- **Exercise instructions**:
Find the string "accepts" in the entries and copy each line that has it.

- **Dataset entries**:
* * * * * * * * *

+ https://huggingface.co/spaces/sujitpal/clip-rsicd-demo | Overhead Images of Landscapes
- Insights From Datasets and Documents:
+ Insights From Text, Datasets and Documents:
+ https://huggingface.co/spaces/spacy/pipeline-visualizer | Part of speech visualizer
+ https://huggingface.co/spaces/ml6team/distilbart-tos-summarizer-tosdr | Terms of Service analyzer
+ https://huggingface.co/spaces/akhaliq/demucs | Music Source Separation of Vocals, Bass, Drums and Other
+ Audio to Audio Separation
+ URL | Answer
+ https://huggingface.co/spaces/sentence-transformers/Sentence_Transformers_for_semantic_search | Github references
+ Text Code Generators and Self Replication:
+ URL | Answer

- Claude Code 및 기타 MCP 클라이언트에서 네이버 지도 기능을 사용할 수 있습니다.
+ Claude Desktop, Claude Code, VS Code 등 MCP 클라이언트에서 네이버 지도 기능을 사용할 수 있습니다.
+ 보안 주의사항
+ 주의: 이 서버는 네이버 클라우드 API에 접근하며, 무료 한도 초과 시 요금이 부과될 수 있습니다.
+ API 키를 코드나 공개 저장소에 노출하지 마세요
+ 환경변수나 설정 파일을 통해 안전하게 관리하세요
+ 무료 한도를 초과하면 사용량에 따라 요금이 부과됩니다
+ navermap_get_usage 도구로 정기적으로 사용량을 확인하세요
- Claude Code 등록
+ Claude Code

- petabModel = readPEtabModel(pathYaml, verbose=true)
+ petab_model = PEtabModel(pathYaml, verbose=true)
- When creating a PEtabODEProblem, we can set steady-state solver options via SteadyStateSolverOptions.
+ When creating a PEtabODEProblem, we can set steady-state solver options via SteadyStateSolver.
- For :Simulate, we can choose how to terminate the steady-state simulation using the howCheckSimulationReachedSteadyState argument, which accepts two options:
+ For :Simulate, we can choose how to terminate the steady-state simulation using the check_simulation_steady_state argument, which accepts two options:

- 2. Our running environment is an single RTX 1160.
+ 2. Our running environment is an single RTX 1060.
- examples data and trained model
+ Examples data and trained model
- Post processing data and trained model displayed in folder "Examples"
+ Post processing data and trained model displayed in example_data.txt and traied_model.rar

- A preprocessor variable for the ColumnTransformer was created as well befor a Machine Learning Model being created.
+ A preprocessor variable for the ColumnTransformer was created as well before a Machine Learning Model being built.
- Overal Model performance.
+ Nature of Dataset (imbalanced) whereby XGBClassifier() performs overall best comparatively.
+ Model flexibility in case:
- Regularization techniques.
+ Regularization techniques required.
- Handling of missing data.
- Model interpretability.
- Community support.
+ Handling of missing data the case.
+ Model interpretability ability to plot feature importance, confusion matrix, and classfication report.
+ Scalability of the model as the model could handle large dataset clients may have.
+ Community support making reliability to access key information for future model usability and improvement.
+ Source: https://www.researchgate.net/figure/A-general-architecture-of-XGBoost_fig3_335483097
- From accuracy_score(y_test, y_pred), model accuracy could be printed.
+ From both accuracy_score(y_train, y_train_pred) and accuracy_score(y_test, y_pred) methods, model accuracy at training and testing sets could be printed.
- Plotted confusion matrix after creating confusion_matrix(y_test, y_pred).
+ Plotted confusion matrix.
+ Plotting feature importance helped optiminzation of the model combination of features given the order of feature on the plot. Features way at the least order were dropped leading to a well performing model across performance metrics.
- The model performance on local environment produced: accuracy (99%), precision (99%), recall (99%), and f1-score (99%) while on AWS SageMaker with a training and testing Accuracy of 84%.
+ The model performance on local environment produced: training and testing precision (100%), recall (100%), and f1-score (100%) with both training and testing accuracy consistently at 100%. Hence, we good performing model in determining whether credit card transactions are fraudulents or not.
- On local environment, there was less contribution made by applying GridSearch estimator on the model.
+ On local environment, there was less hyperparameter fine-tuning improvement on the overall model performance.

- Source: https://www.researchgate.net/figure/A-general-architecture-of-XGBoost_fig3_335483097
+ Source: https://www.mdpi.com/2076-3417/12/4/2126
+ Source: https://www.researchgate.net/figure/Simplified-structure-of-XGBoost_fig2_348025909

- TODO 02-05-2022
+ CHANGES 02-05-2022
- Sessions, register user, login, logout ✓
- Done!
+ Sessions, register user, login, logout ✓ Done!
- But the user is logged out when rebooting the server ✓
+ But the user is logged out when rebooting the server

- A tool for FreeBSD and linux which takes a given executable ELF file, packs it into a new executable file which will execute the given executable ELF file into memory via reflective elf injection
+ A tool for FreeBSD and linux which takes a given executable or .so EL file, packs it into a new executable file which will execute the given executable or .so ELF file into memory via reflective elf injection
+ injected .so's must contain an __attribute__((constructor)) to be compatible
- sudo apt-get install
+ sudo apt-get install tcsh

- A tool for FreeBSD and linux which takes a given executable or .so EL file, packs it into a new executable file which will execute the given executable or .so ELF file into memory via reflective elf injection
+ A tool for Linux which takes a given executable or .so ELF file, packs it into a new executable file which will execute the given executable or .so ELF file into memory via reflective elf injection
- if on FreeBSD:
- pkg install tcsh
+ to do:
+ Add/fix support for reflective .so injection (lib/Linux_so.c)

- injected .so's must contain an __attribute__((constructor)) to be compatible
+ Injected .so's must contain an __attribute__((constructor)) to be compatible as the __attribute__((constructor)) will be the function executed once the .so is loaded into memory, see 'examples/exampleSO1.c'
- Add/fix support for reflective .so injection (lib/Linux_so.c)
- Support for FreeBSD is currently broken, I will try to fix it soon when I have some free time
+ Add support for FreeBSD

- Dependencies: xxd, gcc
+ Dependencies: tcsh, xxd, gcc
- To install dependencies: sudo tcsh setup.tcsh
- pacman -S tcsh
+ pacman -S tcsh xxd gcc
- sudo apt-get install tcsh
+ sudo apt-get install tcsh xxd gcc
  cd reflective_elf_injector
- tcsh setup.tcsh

* * * * * * * * *

- **Answer section**:
- For :Simulate, we can choose how to terminate the steady-state simulation using the howCheckSimulationReachedSteadyState argument, which accepts two options:
+ For :Simulate, we can choose how to terminate the steady-state simulation using the check_simulation_steady_state argument, which accepts two options:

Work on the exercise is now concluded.